» **What you will do**
Below, find the line containing "- Web: OPFS"; from there to the final line, print every line exactly and skip the pictures.

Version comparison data

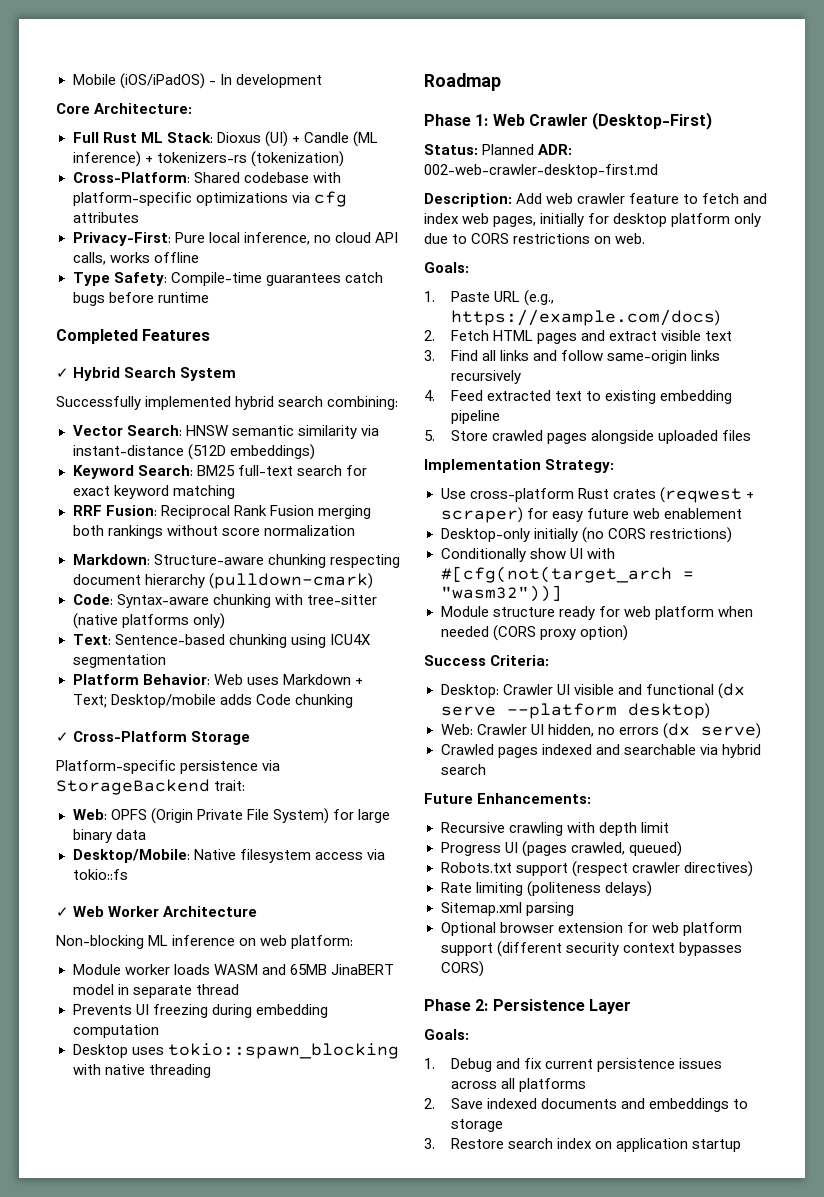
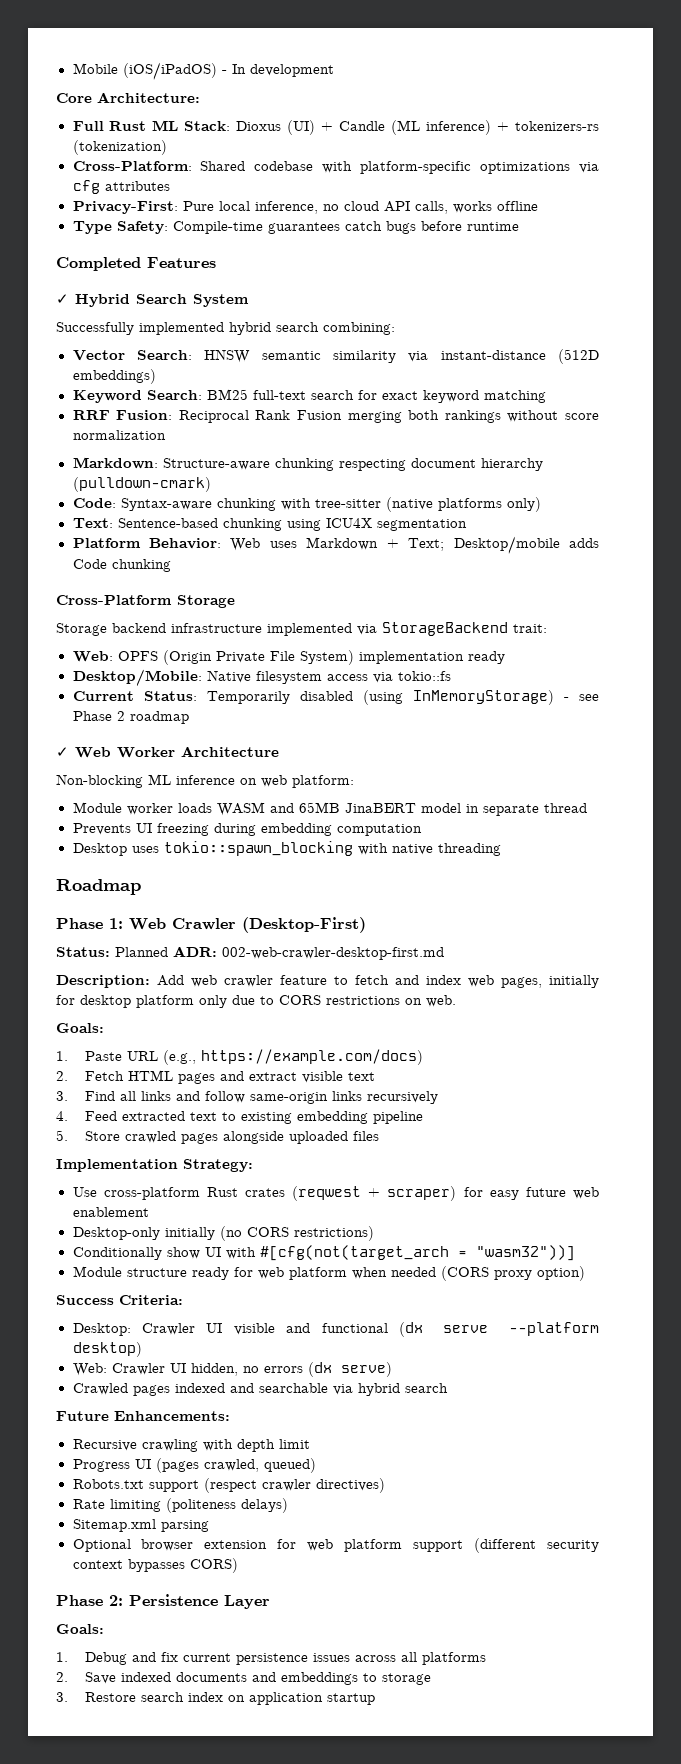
- ✓ Cross-Platform Storage
+ Cross-Platform Storage
- Platform-specific persistence via StorageBackend trait:
+ Storage backend infrastructure implemented via StorageBackend trait:
- Web: OPFS (Origin Private File System) for large binary data
+ Web: OPFS (Origin Private File System) implementation ready
+ Current Status: Temporarily disabled (using InMemoryStorage) - see Phase 2 roadmap

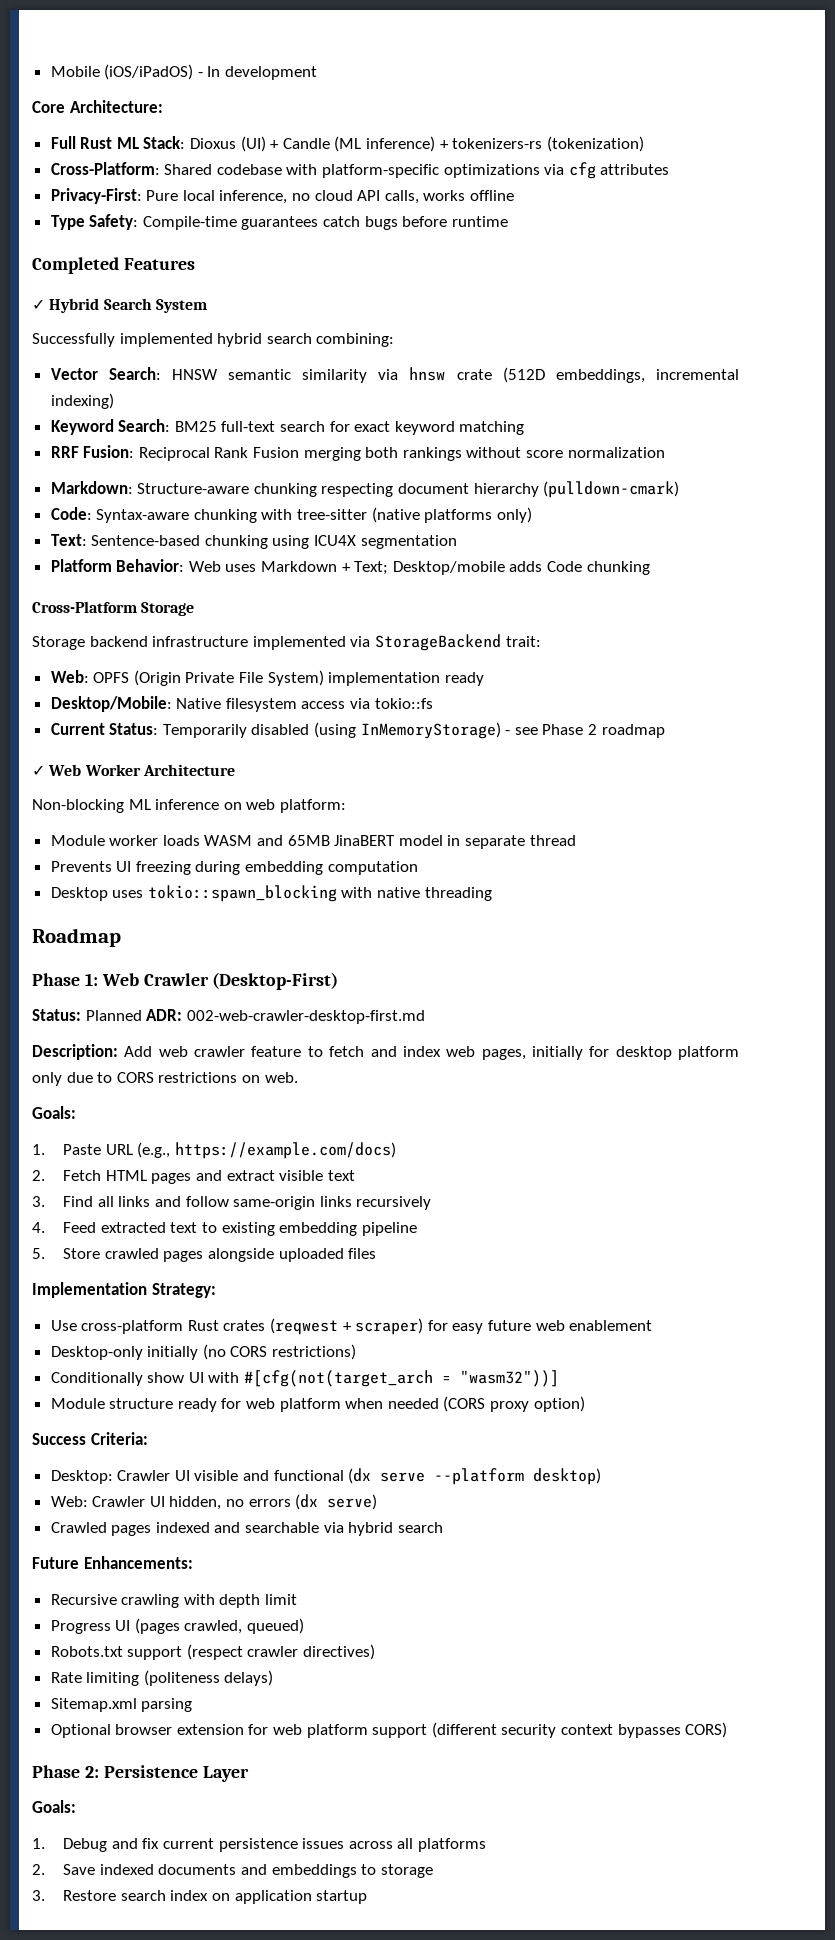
- Vector Search: HNSW semantic similarity via instant-distance (512D embeddings)
+ Vector Search: HNSW semantic similarity via hnsw crate (512D embeddings, incremental indexing)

» **Exercise output**
- Web: OPFS (Origin Private File System) for large binary data
+ Web: OPFS (Origin Private File System) implementation ready
+ Current Status: Temporarily disabled (using InMemoryStorage) - see Phase 2 roadmap

- Vector Search: HNSW semantic similarity via instant-distance (512D embeddings)
+ Vector Search: HNSW semantic similarity via hnsw crate (512D embeddings, incremental indexing)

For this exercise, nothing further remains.